• **What the task requires**: The answer is the full set of records, given again exactly and without images.

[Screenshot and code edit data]
=== Section Start ===

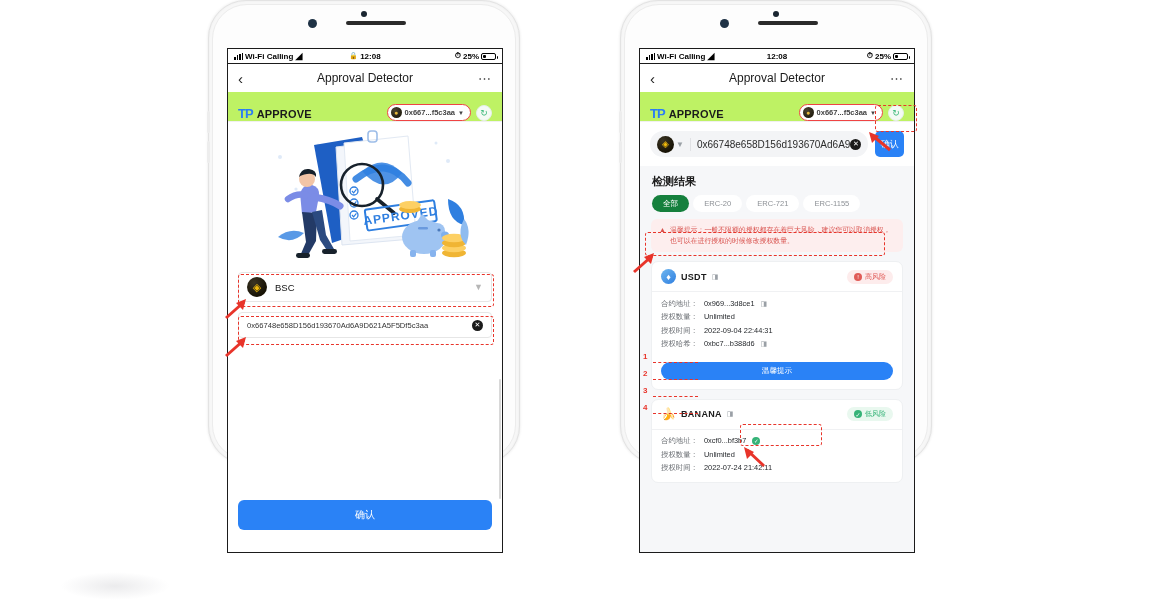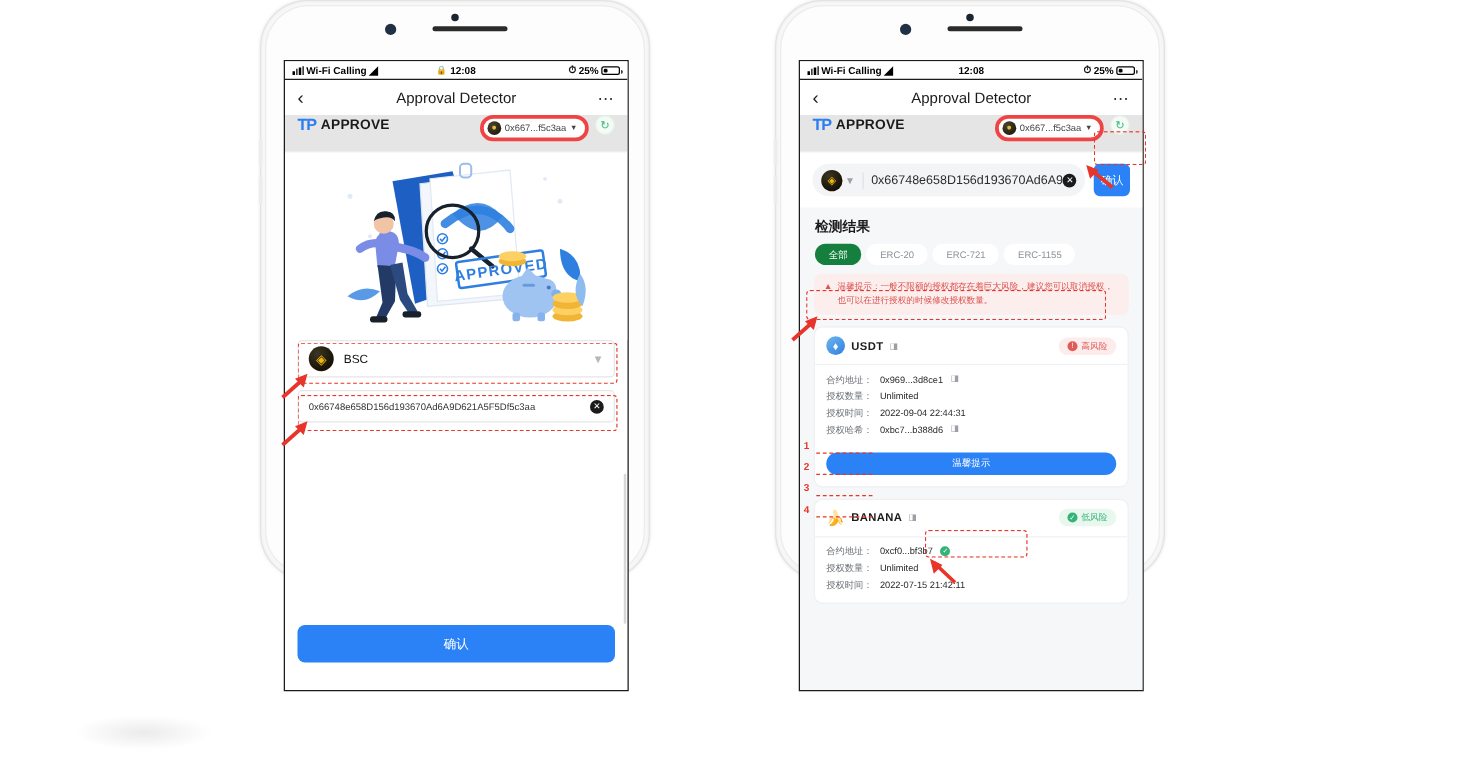--- a/index.html
+++ b/index.html
@@ -140,10 +140,10 @@
   
   .app-header {
     height: 30px;
-    display:flex; align-items:flex-start;
+    display:flex; align-items:flex-end;
     padding: 0 10px;
     border-bottom: 1px solid #f0f0f0;
-    background:#e5e5e5;
+    background:#bef264;
   }
   .tp-logo { display:flex; align-items:center; gap:4px; }
   .tp-mark {

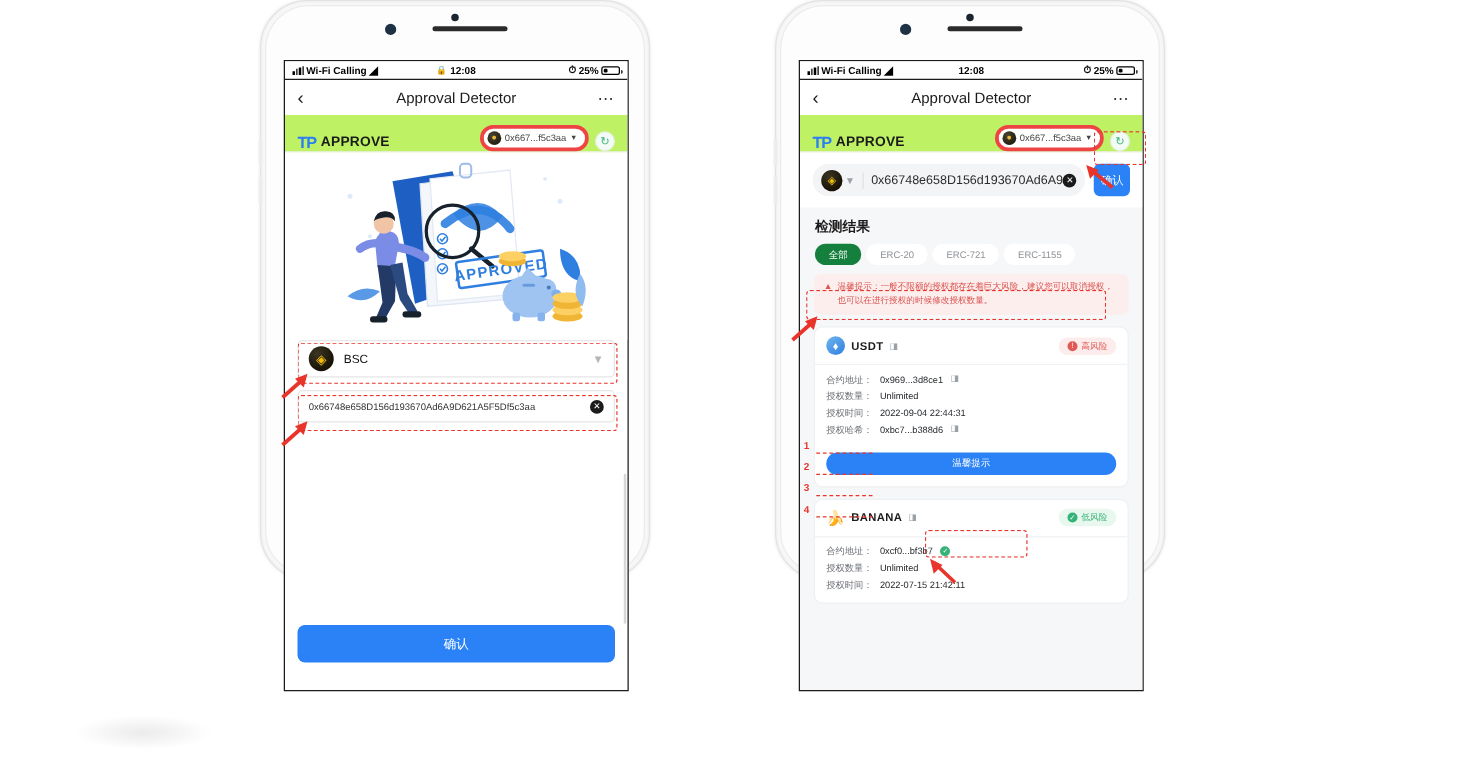--- a/index.html
+++ b/index.html
@@ -154,11 +154,12 @@
   .acct-chip {
     margin-left:auto;
     display:flex; align-items:center; gap:3px;
-    border:3px solid #ef4444; border-radius:11px;
+    border:1px solid #ef4444; border-radius:11px;
     padding: 2px 6px 2px 3px;
     background:#fff;
     font-size:7.5px; color:#444;
     cursor:pointer;
+    font-weight:bold;
   }
   .coin-dot {
     width:11px;height:11px;border-radius:50%;

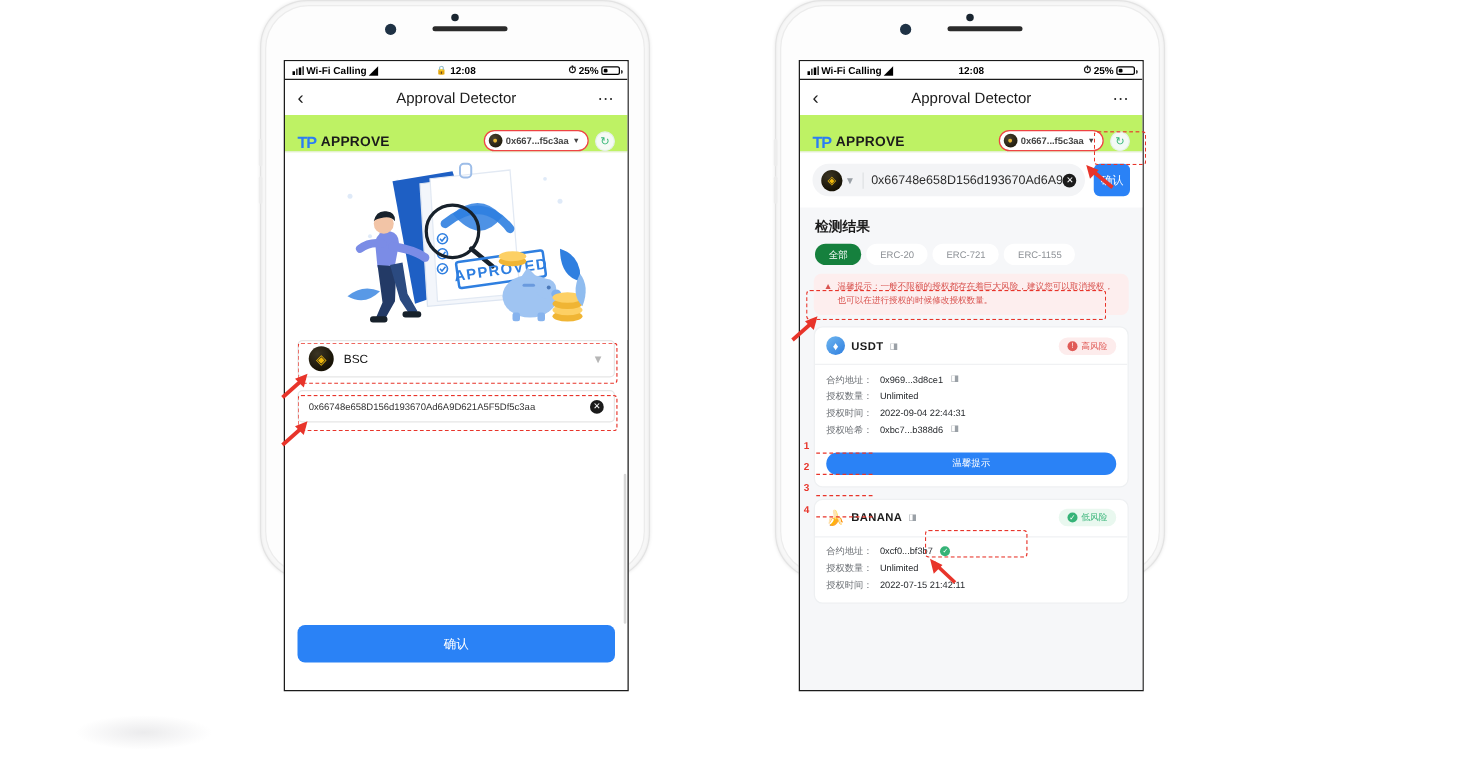--- a/index.html
+++ b/index.html
@@ -616,7 +616,7 @@
           </div>
           <div class="tc-row">
             <span class="tc-label">授权时间：</span>
-            <span class="tc-value">2022-07-15 21:42:11</span>
+            <span class="tc-value">2022-07-24 21:42:11</span>
           </div>
         </div>
       </div>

=== Section End ===

• **Response to the exercise**:
--- a/index.html
+++ b/index.html
@@ -140,10 +140,10 @@
   
   .app-header {
     height: 30px;
-    display:flex; align-items:flex-start;
+    display:flex; align-items:flex-end;
     padding: 0 10px;
     border-bottom: 1px solid #f0f0f0;
-    background:#e5e5e5;
+    background:#bef264;
   }
   .tp-logo { display:flex; align-items:center; gap:4px; }
   .tp-mark {

--- a/index.html
+++ b/index.html
@@ -154,11 +154,12 @@
   .acct-chip {
     margin-left:auto;
     display:flex; align-items:center; gap:3px;
-    border:3px solid #ef4444; border-radius:11px;
+    border:1px solid #ef4444; border-radius:11px;
     padding: 2px 6px 2px 3px;
     background:#fff;
     font-size:7.5px; color:#444;
     cursor:pointer;
+    font-weight:bold;
   }
   .coin-dot {
     width:11px;height:11px;border-radius:50%;

--- a/index.html
+++ b/index.html
@@ -616,7 +616,7 @@
           </div>
           <div class="tc-row">
             <span class="tc-label">授权时间：</span>
-            <span class="tc-value">2022-07-15 21:42:11</span>
+            <span class="tc-value">2022-07-24 21:42:11</span>
           </div>
         </div>
       </div>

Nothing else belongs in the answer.